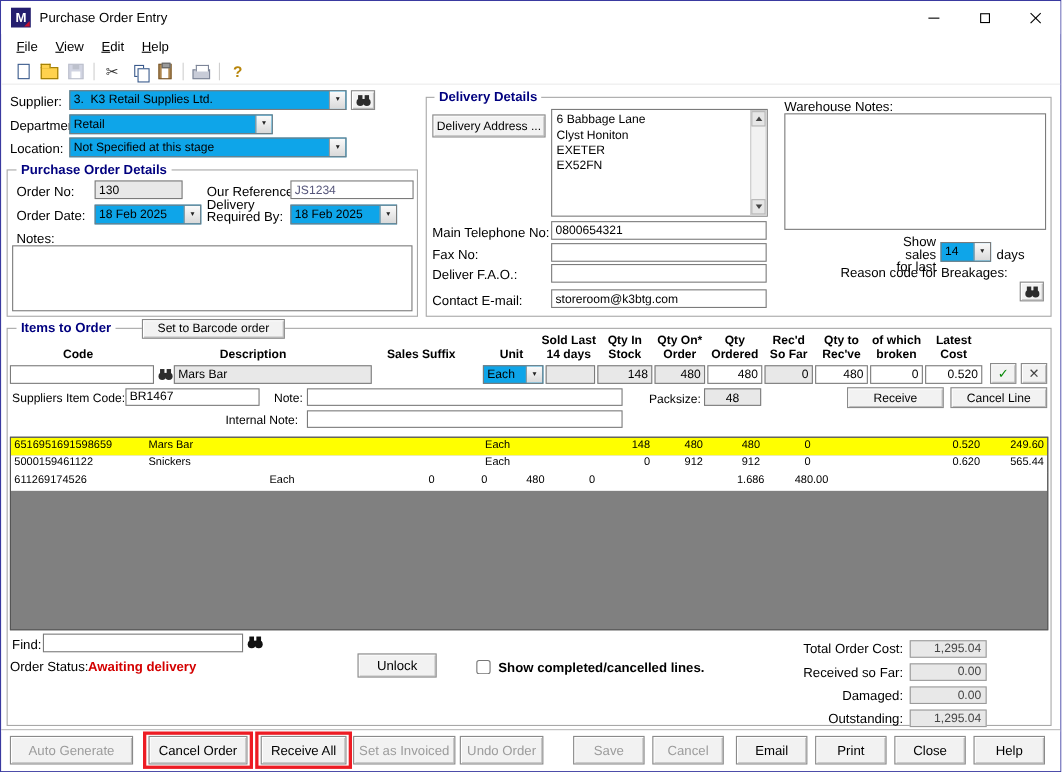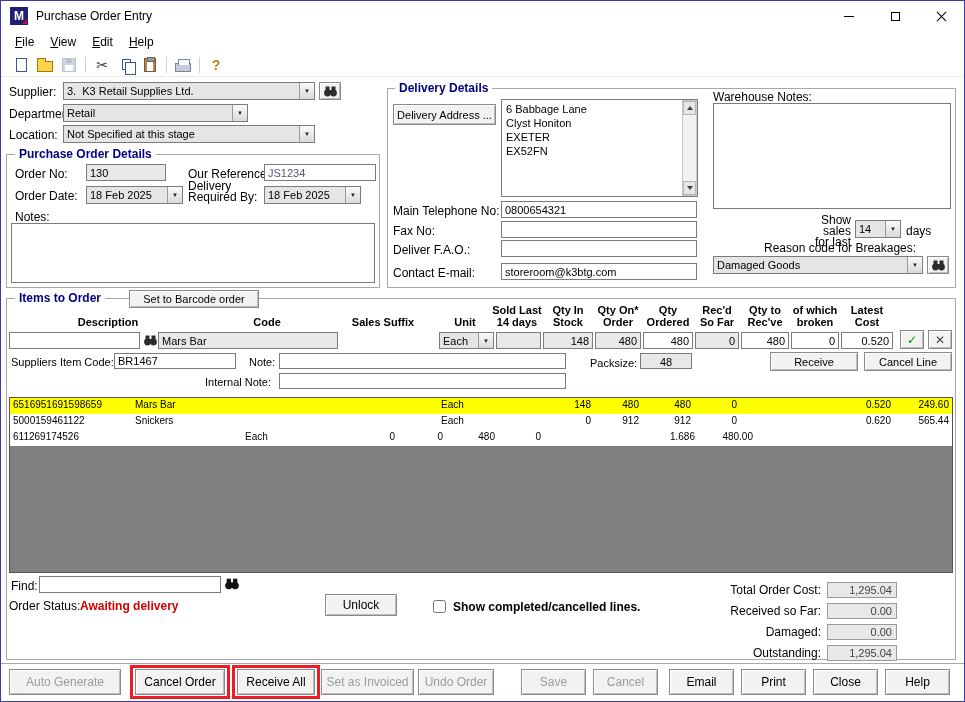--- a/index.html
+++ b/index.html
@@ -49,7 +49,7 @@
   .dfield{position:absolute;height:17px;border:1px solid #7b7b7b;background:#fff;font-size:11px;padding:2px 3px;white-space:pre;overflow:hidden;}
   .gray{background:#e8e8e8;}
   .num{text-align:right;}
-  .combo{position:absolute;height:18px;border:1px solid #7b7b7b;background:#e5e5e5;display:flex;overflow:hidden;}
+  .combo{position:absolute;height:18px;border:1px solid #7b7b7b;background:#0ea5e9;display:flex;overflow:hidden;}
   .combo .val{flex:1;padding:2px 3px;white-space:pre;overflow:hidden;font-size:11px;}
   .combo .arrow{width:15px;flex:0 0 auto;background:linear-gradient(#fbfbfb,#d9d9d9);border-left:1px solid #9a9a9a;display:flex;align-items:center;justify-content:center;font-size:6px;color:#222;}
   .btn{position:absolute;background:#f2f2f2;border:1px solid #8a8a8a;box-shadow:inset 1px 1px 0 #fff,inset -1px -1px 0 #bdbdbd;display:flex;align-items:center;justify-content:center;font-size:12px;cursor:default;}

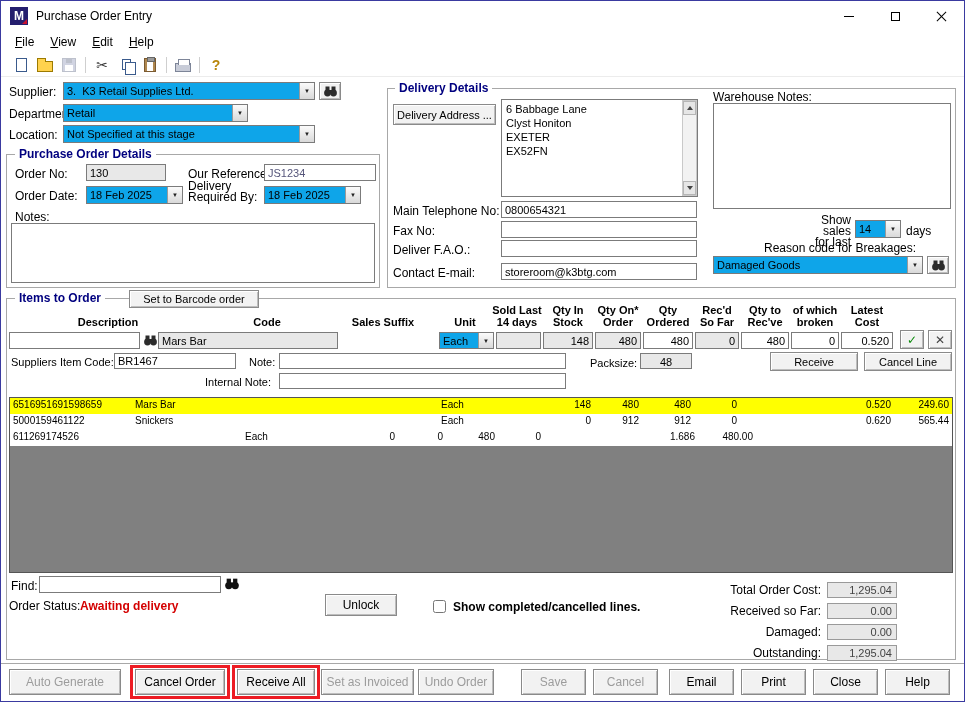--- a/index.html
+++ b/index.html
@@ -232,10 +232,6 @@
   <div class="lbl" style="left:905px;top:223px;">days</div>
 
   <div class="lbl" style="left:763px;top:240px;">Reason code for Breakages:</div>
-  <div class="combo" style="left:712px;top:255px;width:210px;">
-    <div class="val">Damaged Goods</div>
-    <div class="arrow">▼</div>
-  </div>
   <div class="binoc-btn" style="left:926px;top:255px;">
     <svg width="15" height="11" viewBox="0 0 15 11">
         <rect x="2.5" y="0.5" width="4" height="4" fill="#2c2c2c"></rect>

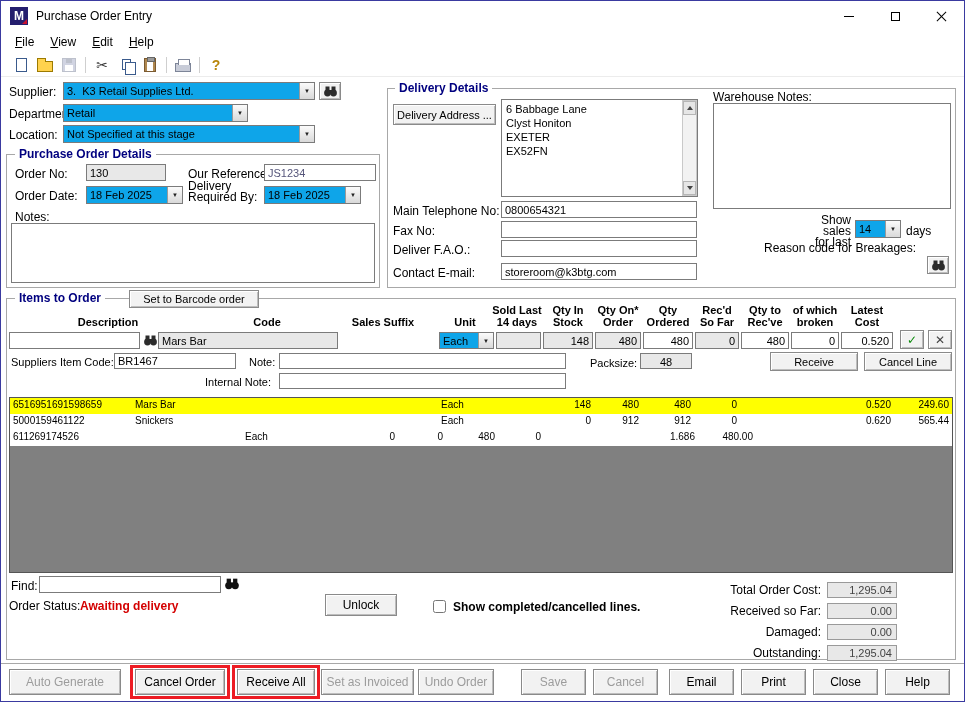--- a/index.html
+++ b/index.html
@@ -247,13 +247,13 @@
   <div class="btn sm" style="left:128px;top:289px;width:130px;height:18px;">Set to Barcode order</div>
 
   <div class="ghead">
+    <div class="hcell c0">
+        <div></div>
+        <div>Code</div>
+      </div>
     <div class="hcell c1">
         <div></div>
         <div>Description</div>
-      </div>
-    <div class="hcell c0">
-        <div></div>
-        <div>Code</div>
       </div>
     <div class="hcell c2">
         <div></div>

Task description: Gather each line in these records that contains the string "content".

Answer below:
   .combo .arrow{width:15px;flex:0 0 auto;background:linear-gradient(#fbfbfb,#d9d9d9);border-left:1px solid #9a9a9a;display:flex;align-items:center;justify-content:center;font-size:6px;color:#222;}
   .btn{position:absolute;background:#f2f2f2;border:1px solid #8a8a8a;box-shadow:inset 1px 1px 0 #fff,inset -1px -1px 0 #bdbdbd;display:flex;align-items:center;justify-content:center;font-size:12px;cursor:default;}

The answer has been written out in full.